The Power Grill The fluorescent glow emanating from its windows makes The Power Grill impossible to miss. But so too does the handwritten sign in the window: KIMONO PØLSE, 25 kr. Inside, a lone diner with greased-back hair was watching the Eurovision semifinals with rapt attention. The owner tried to explain. "Hot dog. Wrap." I imagined a hotdog wrapped in a flatbread. And thus I was utterly unprepared for the golden brown phallus that I was served. It was a hotdog, true, but it had been enrobed in an eggroll skin and deep fried. It was strangely delicious. Although I would later discover that it is is not indigenous to the Power Grill, I like to think that in its innovative blending of the Danish and the Chinese, the Kimono Pølse could only have been invented on Amager.

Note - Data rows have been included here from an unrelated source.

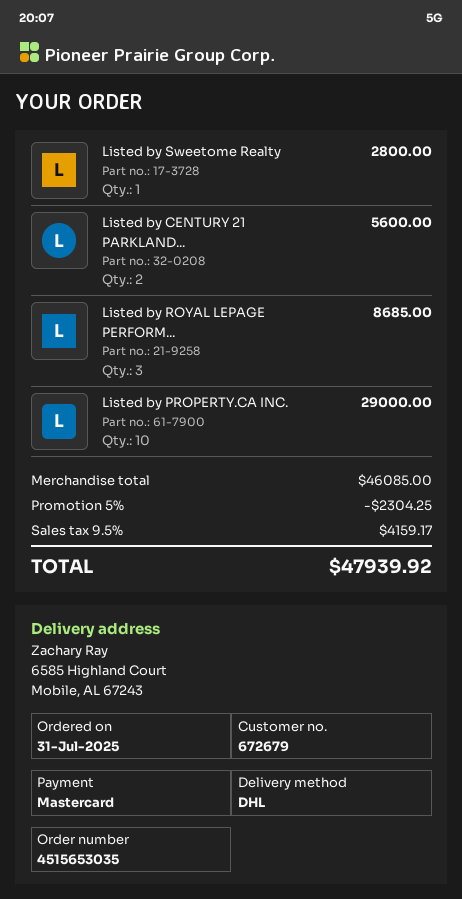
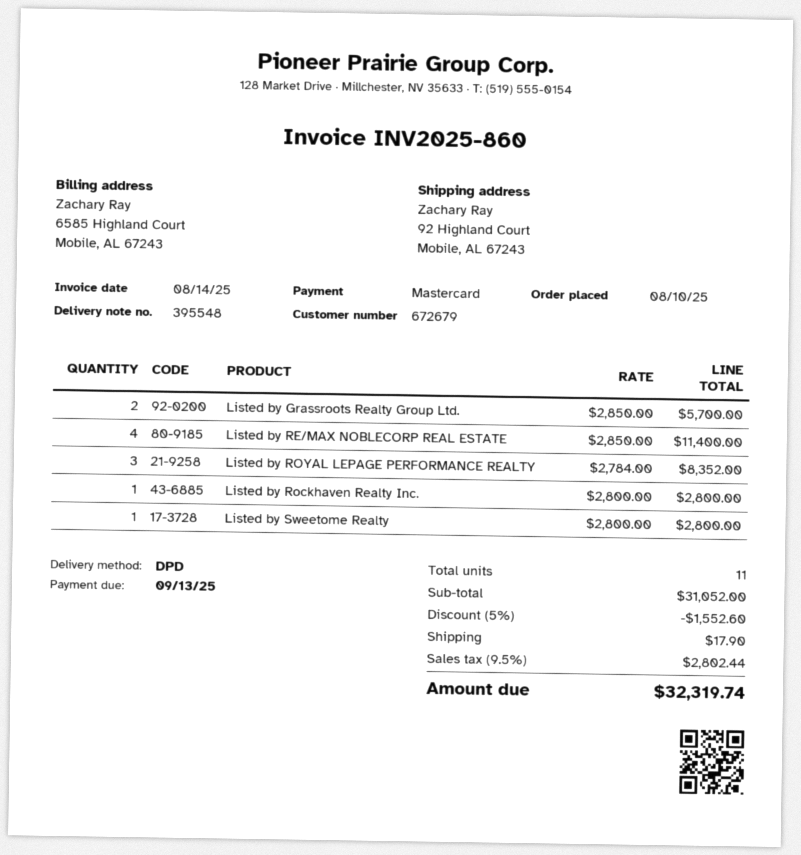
order date: 2025-07-31 -> 2025-08-10
shipping method: DHL -> DPD
ship to: 6585 Highland Court, Mobile, AL 67243 -> 92 Highland Court, Mobile, AL 67243
Listed by CENTURY 21 PARKLAND...: 2 for 5600.00 -> none
Listed by ROYAL LEPAGE PERFORM...: 3 for 8685.00 -> 3 for 8352.00
Listed by PROPERTY.CA INC.: 10 for 29000.00 -> none
Listed by Grassroots Realty Group Ltd.: none -> 2 for 5700.00
Listed by RE/MAX NOBLECORP REAL ESTATE: none -> 4 for 11400.00
Listed by Rockhaven Realty Inc.: none -> 1 for 2800.00
subtotal: 46085.00 -> 31052.00
discount: 5% = 2304.25 -> 5% = 1552.60
shipping: none -> 17.90
tax: 9.5% = 4159.17 -> 9.5% = 2802.44
total: 47939.92 -> 32319.74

The Southern Grill It was with this model of creative hybridization in mind that I landed at The Southern Grill. By now, I was more or less prepared for the contents of its menu: over 70 varieties of stir-fried things; a not inconsequential number of deep-fried things; 50 types of burgers (divided among "new," "homemade," and "ordinary"); a dozen flavors of milkshakes. I was prepared for the tangential relationship that some of these dishes had to their namesakes (the Copenhagen Burger, with its jalapeños, being a prime case in point). I can't say I was surprised to learn that the milkshakes are actually just soft serve ice cream squeezed into a cup, with the appropriately flavored syrup squeezed on top.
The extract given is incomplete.